- What to work on:
The requested output is every line from the one with "11/21 | Wed 11/21" through the last line below, printed exactly.

[Change detection outputs]
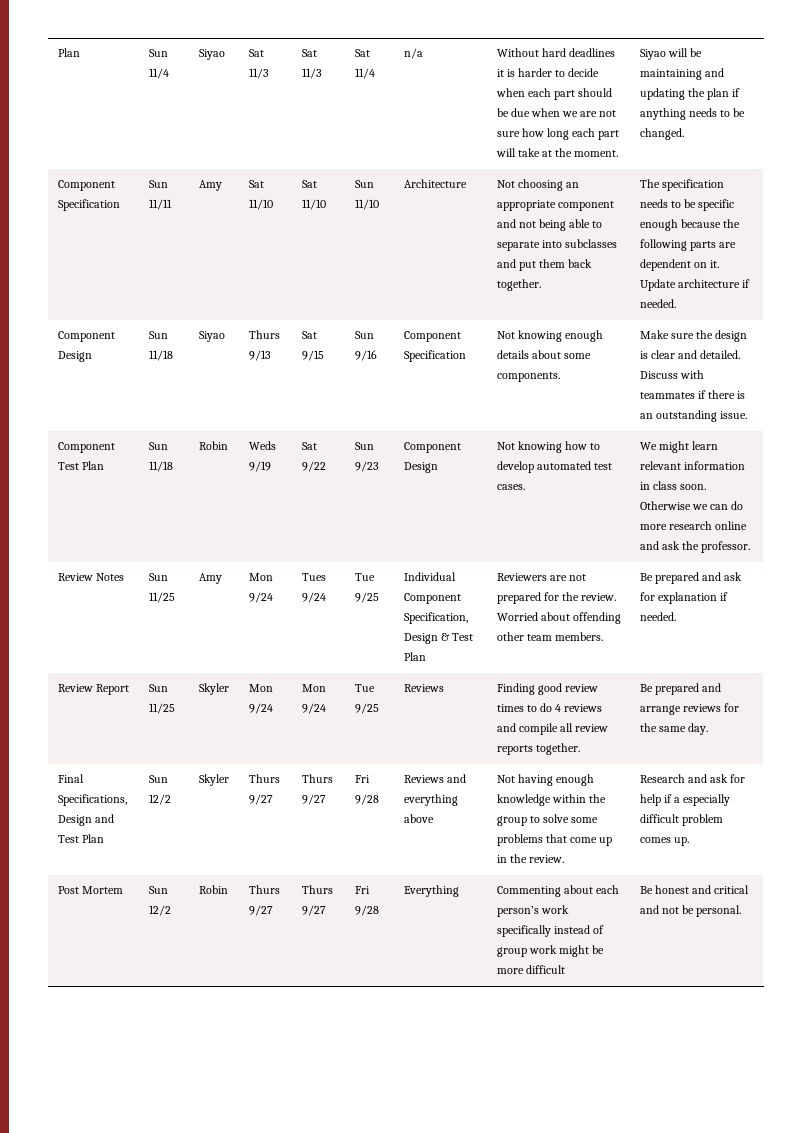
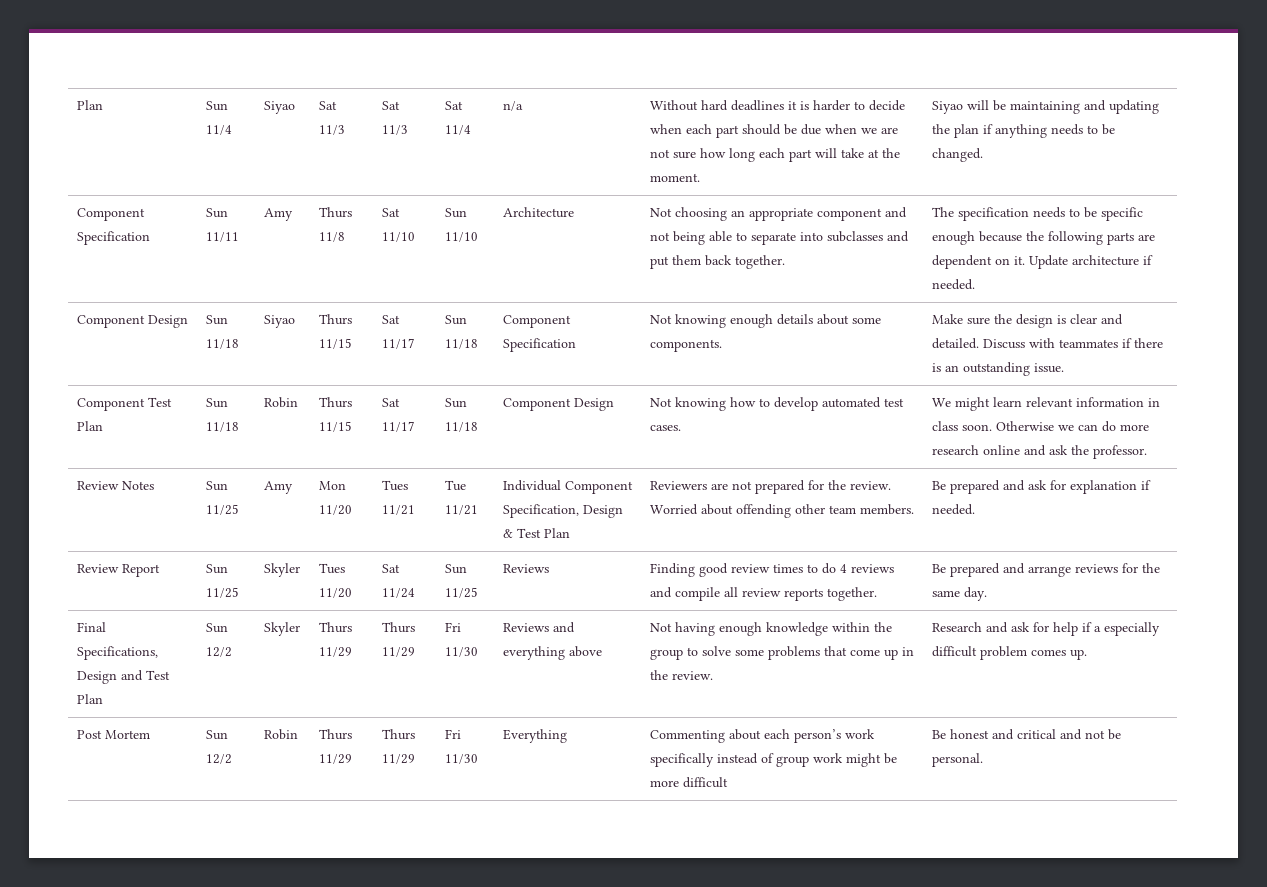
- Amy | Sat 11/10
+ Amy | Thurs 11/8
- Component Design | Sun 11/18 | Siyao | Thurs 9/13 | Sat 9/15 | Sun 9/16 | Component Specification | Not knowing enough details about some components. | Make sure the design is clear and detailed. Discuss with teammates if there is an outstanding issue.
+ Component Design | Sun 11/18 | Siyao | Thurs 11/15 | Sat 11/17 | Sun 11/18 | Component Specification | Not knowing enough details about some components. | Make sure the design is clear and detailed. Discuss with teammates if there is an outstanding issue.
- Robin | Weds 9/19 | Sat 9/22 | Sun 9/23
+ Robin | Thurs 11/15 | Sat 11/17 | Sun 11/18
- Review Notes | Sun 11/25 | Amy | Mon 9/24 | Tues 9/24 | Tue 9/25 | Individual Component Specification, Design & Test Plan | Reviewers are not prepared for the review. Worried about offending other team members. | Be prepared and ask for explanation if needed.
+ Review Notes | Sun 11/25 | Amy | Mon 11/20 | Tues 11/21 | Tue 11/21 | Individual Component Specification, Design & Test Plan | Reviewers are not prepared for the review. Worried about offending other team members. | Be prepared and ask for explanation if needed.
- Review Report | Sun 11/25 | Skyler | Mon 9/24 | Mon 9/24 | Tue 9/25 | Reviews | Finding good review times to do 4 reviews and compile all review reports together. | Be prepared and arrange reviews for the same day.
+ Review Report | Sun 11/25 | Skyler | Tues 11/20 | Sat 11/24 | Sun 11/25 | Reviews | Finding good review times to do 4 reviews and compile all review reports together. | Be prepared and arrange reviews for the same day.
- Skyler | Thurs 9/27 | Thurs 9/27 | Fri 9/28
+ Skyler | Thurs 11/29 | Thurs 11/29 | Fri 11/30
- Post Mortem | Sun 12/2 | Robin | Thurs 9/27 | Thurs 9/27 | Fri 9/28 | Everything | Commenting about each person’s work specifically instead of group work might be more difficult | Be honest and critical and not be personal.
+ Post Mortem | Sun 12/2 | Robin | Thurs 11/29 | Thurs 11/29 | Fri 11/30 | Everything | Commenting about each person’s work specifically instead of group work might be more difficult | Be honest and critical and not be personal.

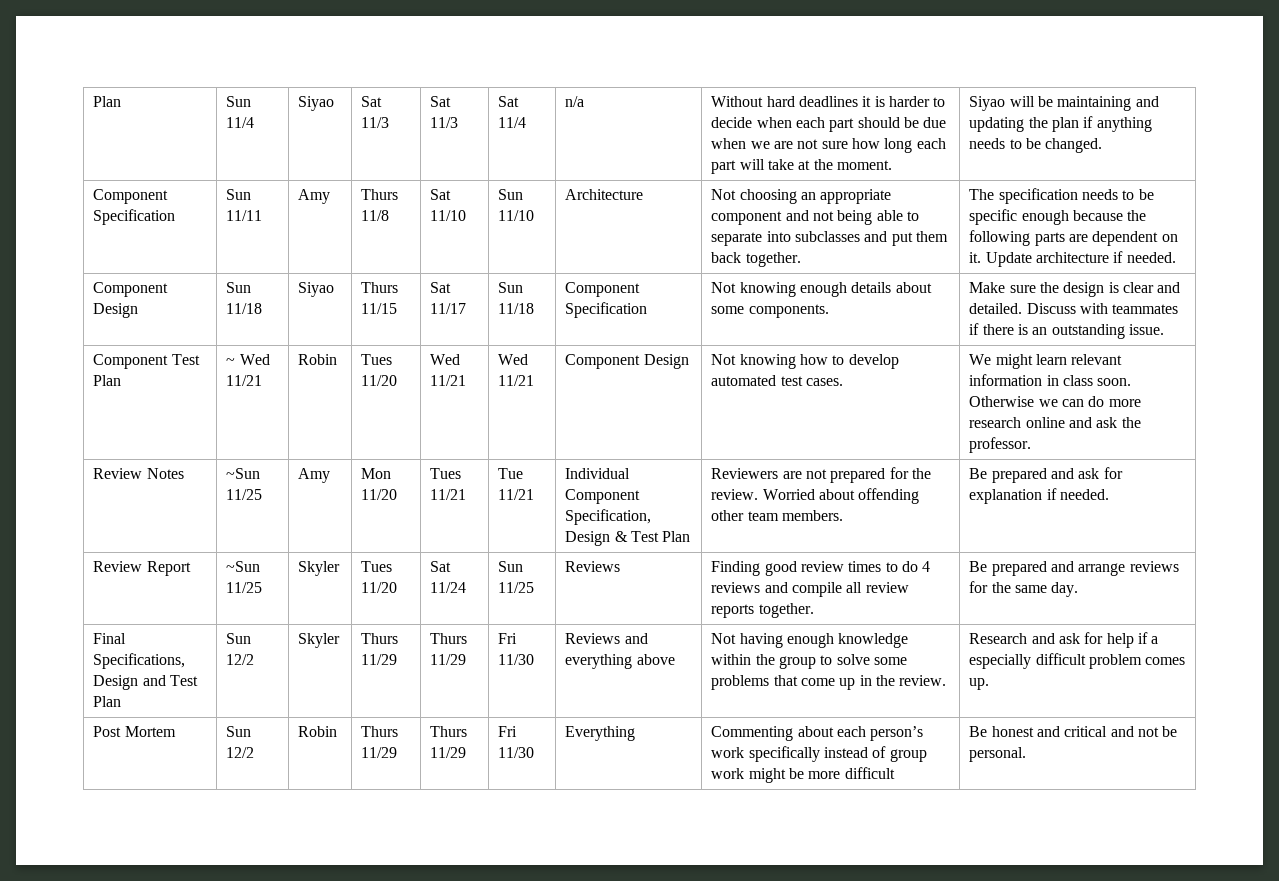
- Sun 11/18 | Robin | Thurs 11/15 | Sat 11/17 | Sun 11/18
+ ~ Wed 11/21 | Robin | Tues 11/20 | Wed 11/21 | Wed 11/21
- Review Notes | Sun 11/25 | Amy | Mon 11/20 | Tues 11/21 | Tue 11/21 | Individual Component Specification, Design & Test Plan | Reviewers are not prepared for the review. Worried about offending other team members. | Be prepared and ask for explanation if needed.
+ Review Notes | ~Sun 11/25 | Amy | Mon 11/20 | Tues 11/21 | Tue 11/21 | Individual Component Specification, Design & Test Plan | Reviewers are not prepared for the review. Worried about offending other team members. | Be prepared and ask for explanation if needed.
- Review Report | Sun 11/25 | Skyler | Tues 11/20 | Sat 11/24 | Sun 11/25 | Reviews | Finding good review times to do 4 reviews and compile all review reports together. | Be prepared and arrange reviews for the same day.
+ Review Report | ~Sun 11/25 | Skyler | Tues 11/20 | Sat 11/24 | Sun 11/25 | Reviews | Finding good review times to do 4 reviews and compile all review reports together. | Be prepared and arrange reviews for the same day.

- Answer to this task:
+ ~ Wed 11/21 | Robin | Tues 11/20 | Wed 11/21 | Wed 11/21
- Review Notes | Sun 11/25 | Amy | Mon 11/20 | Tues 11/21 | Tue 11/21 | Individual Component Specification, Design & Test Plan | Reviewers are not prepared for the review. Worried about offending other team members. | Be prepared and ask for explanation if needed.
+ Review Notes | ~Sun 11/25 | Amy | Mon 11/20 | Tues 11/21 | Tue 11/21 | Individual Component Specification, Design & Test Plan | Reviewers are not prepared for the review. Worried about offending other team members. | Be prepared and ask for explanation if needed.
- Review Report | Sun 11/25 | Skyler | Tues 11/20 | Sat 11/24 | Sun 11/25 | Reviews | Finding good review times to do 4 reviews and compile all review reports together. | Be prepared and arrange reviews for the same day.
+ Review Report | ~Sun 11/25 | Skyler | Tues 11/20 | Sat 11/24 | Sun 11/25 | Reviews | Finding good review times to do 4 reviews and compile all review reports together. | Be prepared and arrange reviews for the same day.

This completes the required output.